Crear una representación virtual de los edificios. Los sistemas actuales, como HomeKit, son sencillos, pero nada impide que con aplicaciones de terceros podamos ampliar la estructura de datos con el fin de dar cabida a cualquier tipo de información vinculada a los edificios. Por ejemplo podemos utilizar un sistema BIM para añadir información complementaria en el edificio. Estamos hablando de crear una representación virtual del edificio que mantenga una coherencia entre sistemas y sirva para mejorar su control y gestión a todos los niveles.

Disponer de más información. El sector de la salud en los Estados Unidos ya utiliza datos de cuantificación personal como el historial del ritmo cardíaco, los niveles de ejercicio o la calidad del sueño para hacer diagnósticos. El usuario comparte la información exclusivamente con el médico o centro hospitalario de confianza. El mismo proceso es extrapolable al sector de la edificación.

Hacer nuevos estudios.
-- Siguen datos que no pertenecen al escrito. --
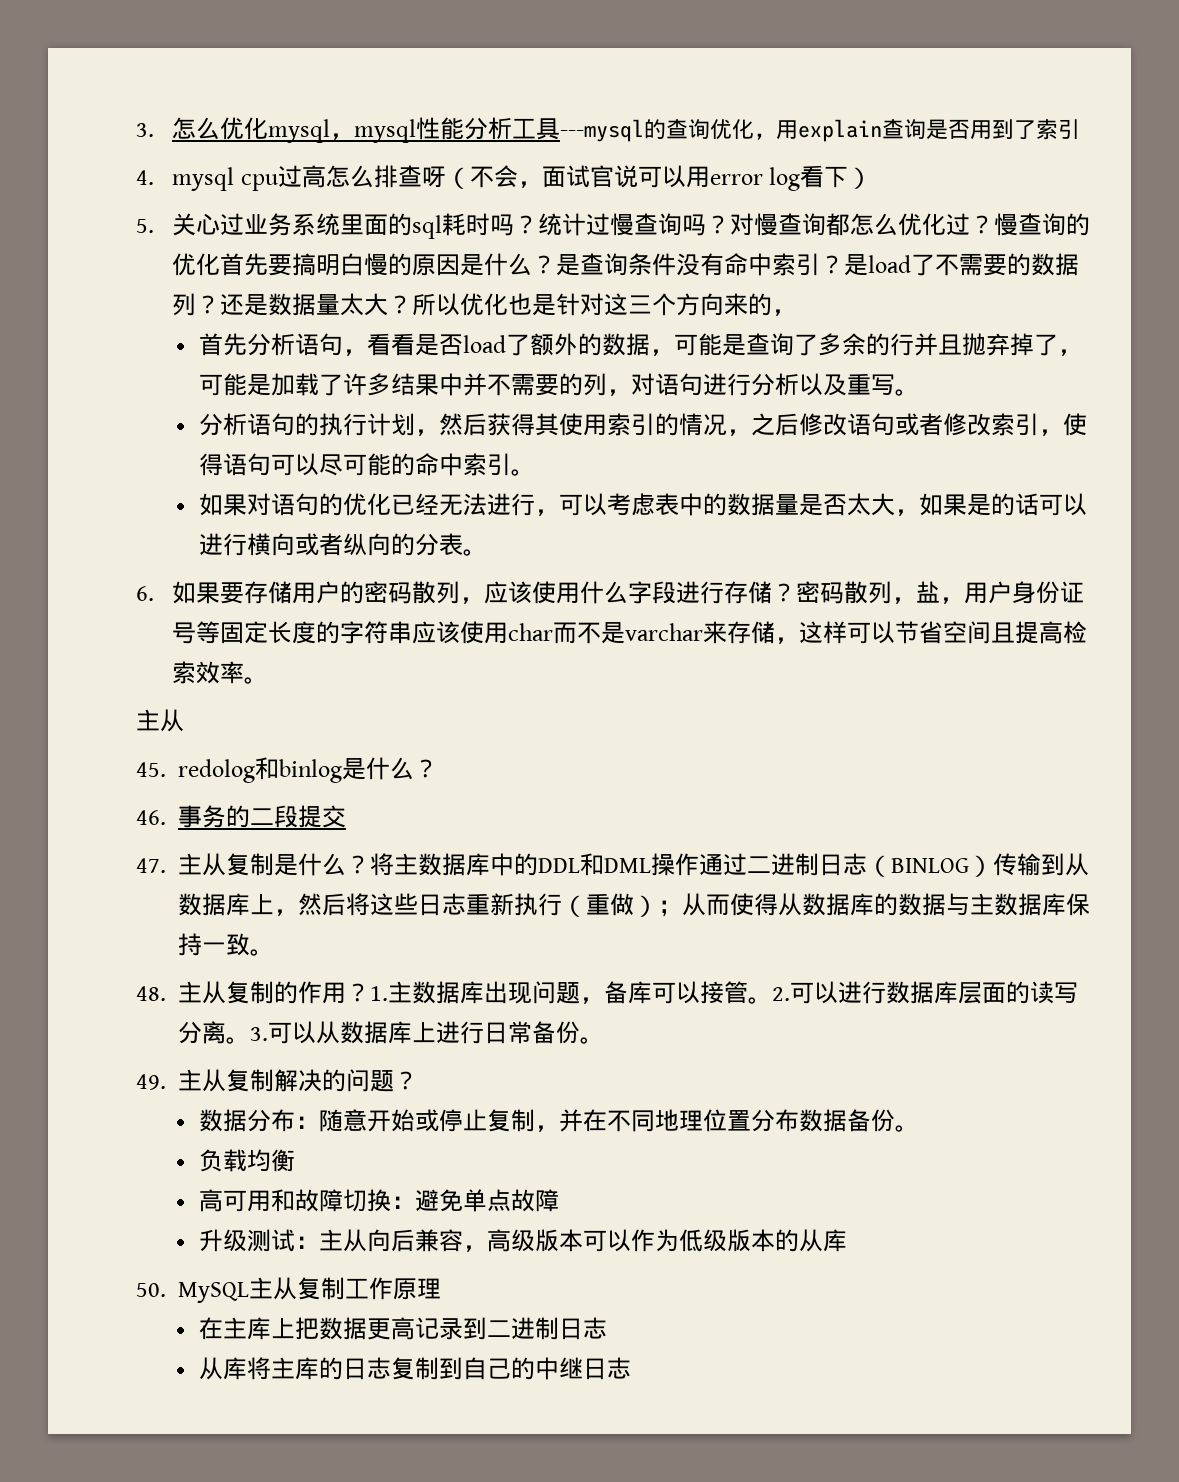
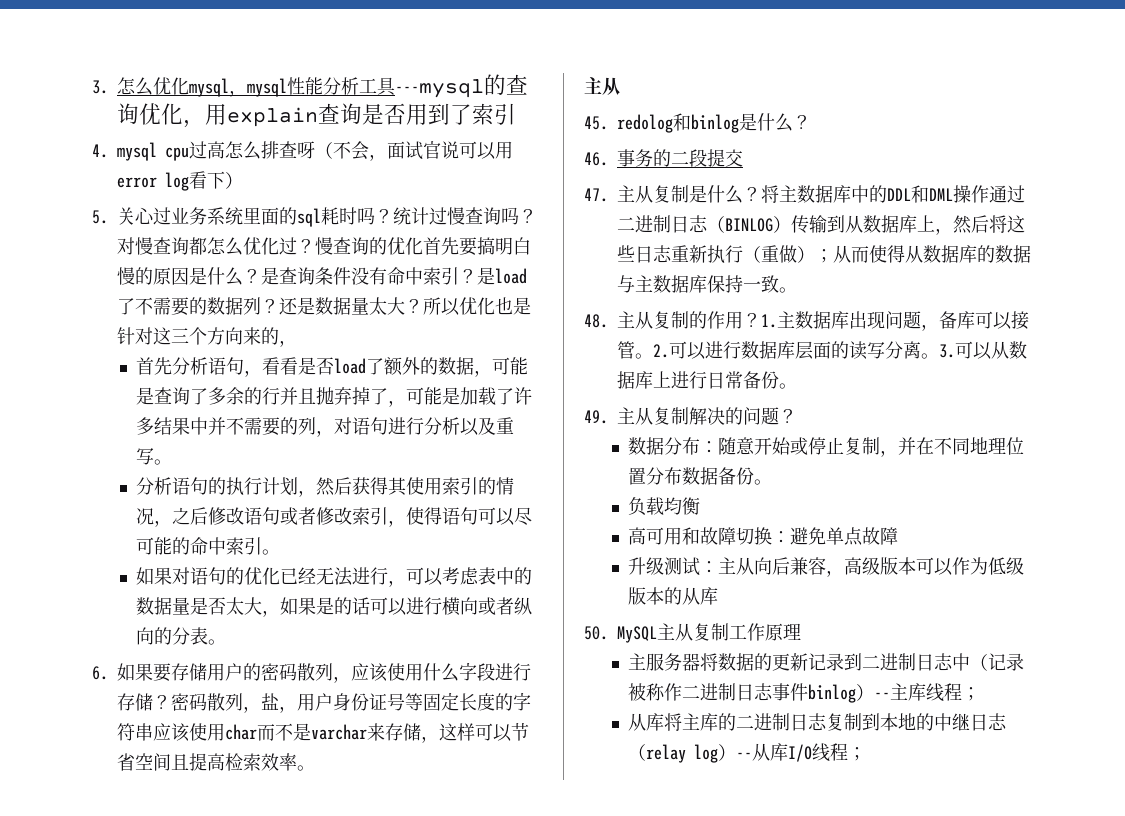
[198,1317,415,1340] 在主库上把数据更高 -> [628,653,809,671] 主服务器将数据的更新
(607, 1328) none -> [952,653,1025,671] [628,683,981,703] 中（记录被称作二进制日志事件binlog）--主库线程；
(343, 1368) none -> [736,713,791,731] 二进制
[462,1357,511,1380] 自己 -> [880,713,917,731] 本地
(631, 1368) none -> [628,743,867,763] （relay log）--从库I/O线程；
Si los sistemas recogen datos que se pueden compartir de forma agregada y anónima se podrían hacer estudios masivos y muy precisos sobre el funcionamiento de los edificios, que finalmente repercutirían en una mejora del conocimiento que tenemos del parque edificado existente.

Rehabilitación de edificios existentes. La principal oportunidad es la renovación de edificios para hacerlos más flexibles e interactivos. Mejorar la capacidad de adaptación de los edificios y las organizaciones puede suponer una reducción sustancial del consumo de recursos al tiempo que se mantiene o mejora el grado de confort.

Retos

El precio. Podemos hacer que nuestro hogar pase a formar parte del internet de las cosas comprando una sola lámpara que se conecta a internet. Aquí no estamos hablando de hacer una instalación domótica compleja de miles de euros, la entrada es tan progresiva como el usuario desee. Sin embargo, a día de hoy cualquier elemento cotidiano tiene un precio alto por el solo hecho de conectarse a internet.

La privacidad. Aunque en principio los usuarios tenemos el control de nuestros datos, la realidad es que toda la información que está en internet puede ser interceptada por terceros. Por otro lado mucha gente utiliza el correo electrónico, la agenda y las redes sociales, lo que implica que mucha información personal ya está potencialmente al alcance de terceros, y en general la gente lo acepta.

La compatibilidad. Existen propuestas diferentes sobre cómo estructurar la información, y esto puede ser un limitante. Puede que un aparato tan sólo sea compatible con el sistema de Apple mientras que otro lo sea con el de Google, por ejemplo. Aún así lo más probable es que los fabricantes hagan que sus productos sean compatibles con diferentes sistemas a la vez.

La durabilidad. Una cerradura de puerta suele durar muchos años, mientras que un dispositivo electrónico acostumbra a durar pocos. Si la cerradura de la puerta es un dispositivo electrónico, y en un periodo de 3 o 4 años queda obsoleto, se nos presentará un problema a nivel económico y ambiental.

La salud. Potencialmente puede haber decenas o centenares de aparatos dentro del hogar conectados por redes wifi, bluetooth o ZigBee. Desafortunadamente no hay un consenso global sobre la afectación que pueden tener todos estos campos electromagnéticos sobre la salud de las personas, pero sin duda es un factor a tener en cuenta.

Conclusión

El internet de las cosas puede cambiar la forma de interactuar con los edificios. Por primera vez los edificios podrán saber en qué habitación nos encontramos, qué nivel real de confort tenemos o cuál es la actividad que haremos a continuación, y adaptarse a nuestras necesidades. Es una revolución interesante pero que plantea tantas oportunidades como dudas.